Gajah dan Petani Kini Hidup Rukun, Agroforestri Ciptakan Harmonisasi
Di sisi lain, suksesnya KTH Alam Pusaka Jaya tidak lepas dari kekompakan dan rasa tanggung jawab seluruh anggota.
"Kami sering mengadakan musyawarah untuk membagi tugas dan tanggung jawab," ujar Suparto.
Kisah Suparto dan KTH Alam Pusaka Jaya membuktikan bahwa konflik antara manusia dan satwa liar dapat diselesaikan melalui kerjasama dan upaya bersama.

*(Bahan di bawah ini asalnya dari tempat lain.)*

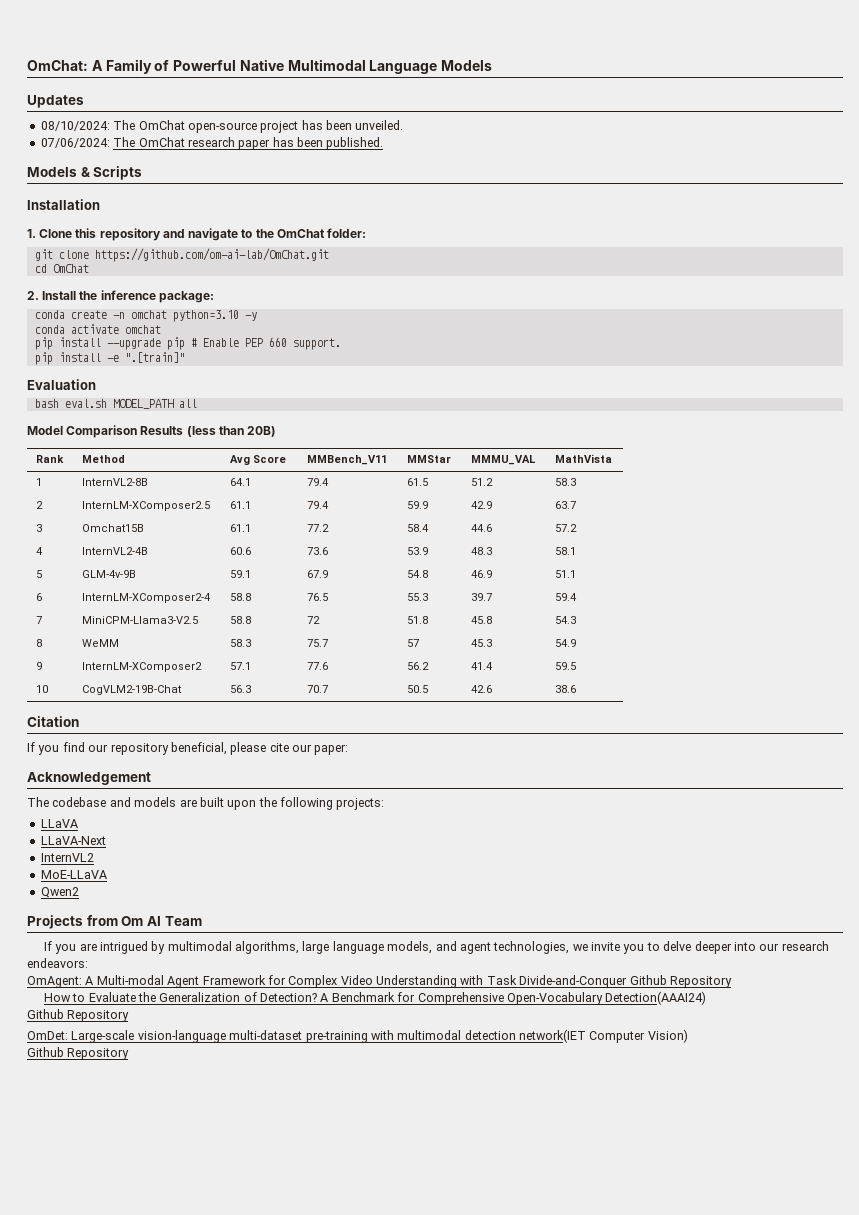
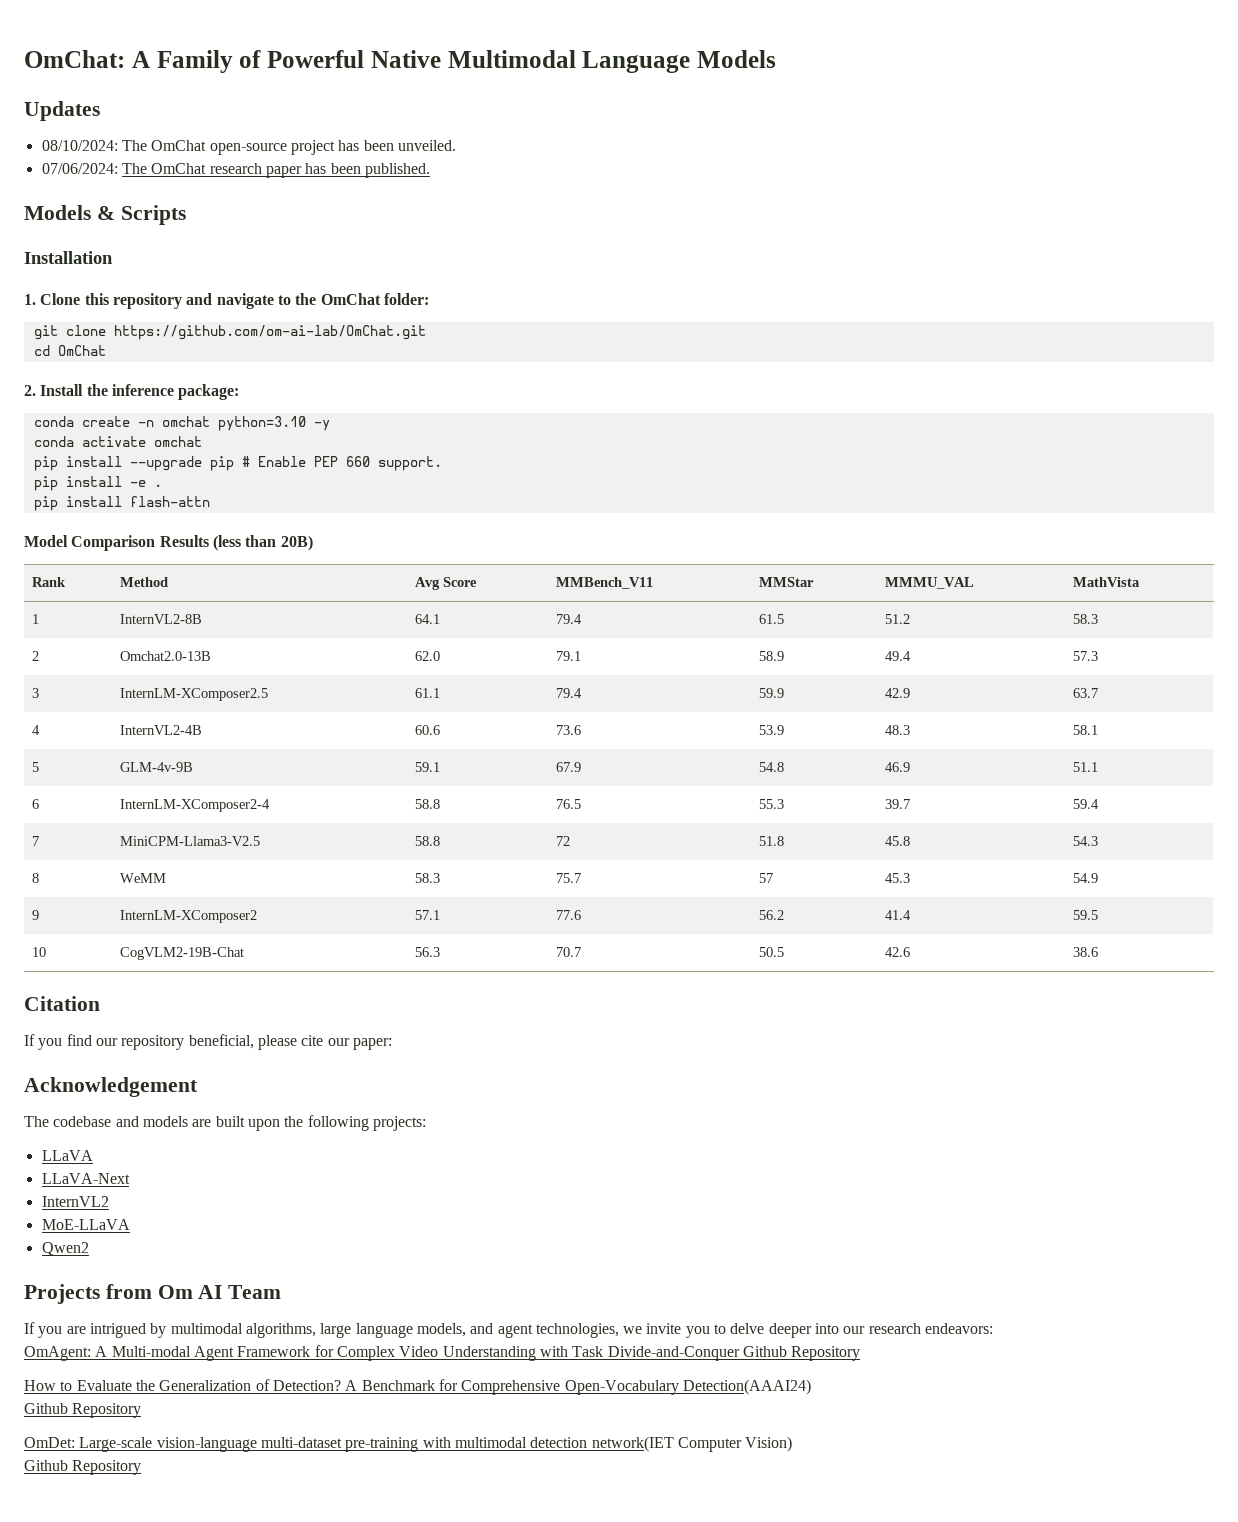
- pip install -e ".[train]"
- Evaluation
- bash eval.sh MODEL_PATH all
+ pip install -e .
+ pip install flash-attn
- 2 | InternLM-XComposer2.5 | 61.1 | 79.4 | 59.9 | 42.9 | 63.7
+ 2 | Omchat2.0-13B | 62.0 | 79.1 | 58.9 | 49.4 | 57.3
+ 3 | InternLM-XComposer2.5 | 61.1 | 79.4 | 59.9 | 42.9 | 63.7
- 3 | Omchat15B | 61.1 | 77.2 | 58.4 | 44.6 | 57.2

Dengan menerapkan praktik-praktik pertanian berkelanjutan dan menjaga kelestarian alam, mereka dapat hidup harmonis dengan alam.
Terpisah, Corporate Secretary PHR WK Rokan, Rudi Ariffianto menjelaskan, bahwa upaya-upaya konkret tersebut merupakan implementasi dari program TJSL. PHR bekerja sama dengan Balai Besar Konservasi Sumber Daya Alam (BBKSDA) Riau dan Rimba Satwa Foundation (RSF) terus berupaya melindungi dan melestarikan gajah dan habitatnya.
“Gajah adalah hewan yang penting bagi ekosistem, dan mereka memainkan peran penting dalam menjaga keseimbangan alam,” kata Rudi.